Avec l’évolution des marchés, l’adoption institutionnelle du Bitcoin semble prendre un nouvel élan. Cependant, un phénomène préoccupant se dessine : la centralisation des BTC dans un nombre restreint d’entreprises pourrait bien freiner cette dynamique. La banque Sygnum met en garde sur les conséquences de cette tendance pour les institutions financières.
Une croissance mesurée de l’adoption du Bitcoin
Au cours de l’année 2024, l’intérêt des entreprises et des institutions financières pour le Bitcoin a significativement augmenté. Le lancement des ETF Bitcoin spot, notamment par des géants comme BlackRock et Fidelity, a permis à de nombreuses entreprises d’investir dans le Bitcoin. Cela leur offre ainsi une protection contre la perte de valeur du dollar.
Cependant, ces produits financiers dépendent fortement de tiers de confiance, ce qui limite leur capacité à tirer pleinement parti des caractéristiques décisionnelles et résistantes à la censure du Bitcoin. Face à cela, plusieurs entreprises optent pour l’achat direct de BTC, malgré le recours à des services de garde.
La domination de certaines entreprises dans le marché Bitcoin
L’entreprise Strategy, dirigée par Michael Saylor, a commencé ses acquisitions de Bitcoin en 2020. À ce jour, elle détient environ 582 000 BTC, soit plus de 62 milliards de dollars, représentant une plus-value latente de 21,6 milliards de dollars. Ces achats réguliers ont eu un impact notable sur le prix du Bitcoin, constituant un modèle à suivre pour d’autres sociétés comme GameStop et Tesla.
Concentration des BTC : un frein potentiel à l’adoption
Malgré cet engouement, la concentration des BTC entre quelques mains pourrait constituer un obstacle pour d’autres acteurs souhaitant adopter cette crypto-monnaie, que ce soit à travers une détention directe ou par le biais d’ETF. À l’heure actuelle, Strategy détient à elle seule près de 3 % des BTC en circulation, tandis que les trésoreries Bitcoin représentent environ 17 % du total. Ce chiffre devient d’autant plus préoccupant si l’on tient compte des 3 à 4 millions de BTC jugés perdus ou irrécupérables.
Un risque systémique sur le marché
Cette concentration de BTC peut générer des risques systémiques pour le prix du Bitcoin. En effet, si ces entreprises décidaient de vendre massivement, que ce soit de manière coordonnée ou en raison d’une réaction à des événements spécifiques, cela pourrait entraîner une pression vendeuse importante. Un tel mouvement pourrait accentuer les liquidations et engendrer un effet domino sur le marché.

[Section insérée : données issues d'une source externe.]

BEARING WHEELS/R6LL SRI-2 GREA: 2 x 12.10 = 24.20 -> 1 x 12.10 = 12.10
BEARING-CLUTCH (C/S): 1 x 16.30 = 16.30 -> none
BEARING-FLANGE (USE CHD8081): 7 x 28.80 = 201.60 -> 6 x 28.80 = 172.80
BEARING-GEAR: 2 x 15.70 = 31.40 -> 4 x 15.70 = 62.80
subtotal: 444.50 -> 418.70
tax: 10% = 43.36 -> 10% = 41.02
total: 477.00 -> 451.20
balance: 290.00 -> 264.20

De plus, de nombreuses entreprises ayant acquis des Bitcoins se sont endettées pour cela. Ainsi, une chute soudaine et forte du cours du BTC pourrait les forcer à réaliser des ventes en cascade, ce qui provoquerait une pression supplémentaire sur le marché. Sygnum souligne que cette centralisation pourrait compromettre l’adoption du Bitcoin comme actif de réserve pour les banques centrales.

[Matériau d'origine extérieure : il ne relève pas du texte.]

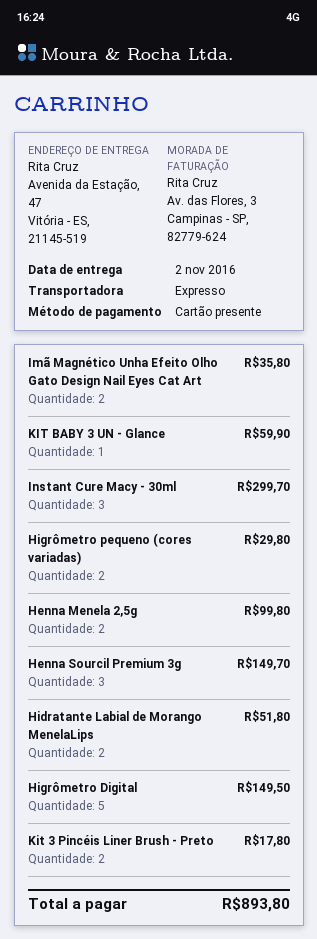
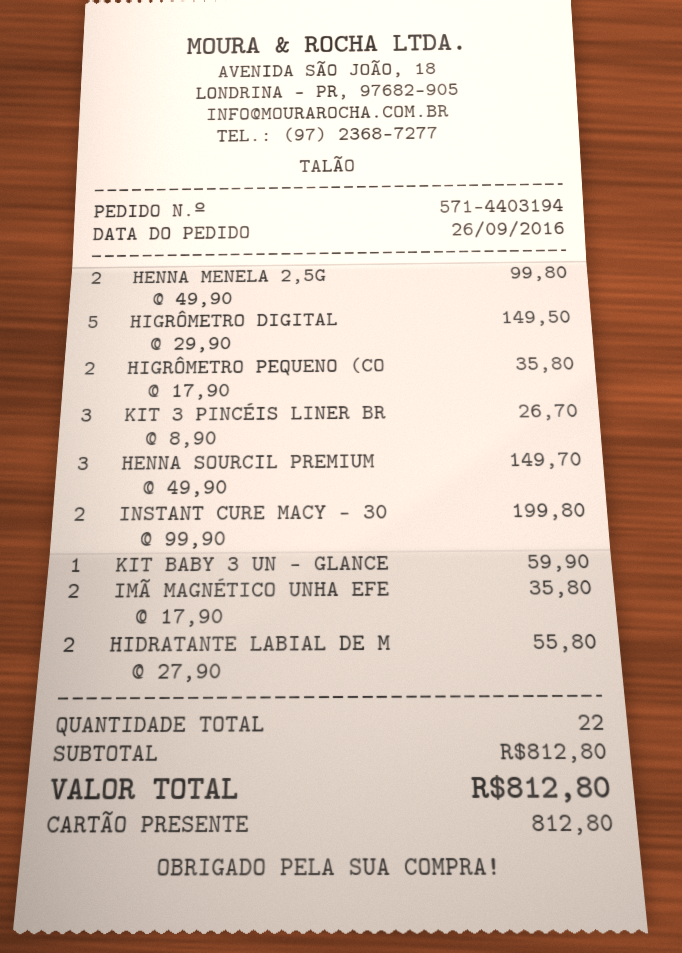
Instant Cure Macy - 30ml: 3 for 299.70 -> 2 for 199.80
Higrômetro pequeno (cores variadas): 2 for 29.80 -> 2 for 35.80
Hidratante Labial de Morango MenelaLips: 2 for 51.80 -> 2 for 55.80
Kit 3 Pincéis Liner Brush - Preto: 2 for 17.80 -> 3 for 26.70
total: 893.80 -> 812.80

Conclusion : trouver un équilibre pour un avenir prometteur
En définitive, bien que le Bitcoin continue d’attirer de plus en plus d’acteurs institutionnels, la centralisation des trésoreries représente un défi crucial pour l’adoption élargie de cette crypto-monnaie. La vigilance est de mise pour éviter des conséquences néfastes à long terme. Il est essentiel que l’écosystème Bitcoin évolue vers une décentralisation plus marquée afin d’assurer sa pérennité et sa légitimité au sein du monde financier. En cultivant cette diversité, nous pouvons espérer un avenir où Bitcoin sera pleinement accepté et intégré par toutes les institutions.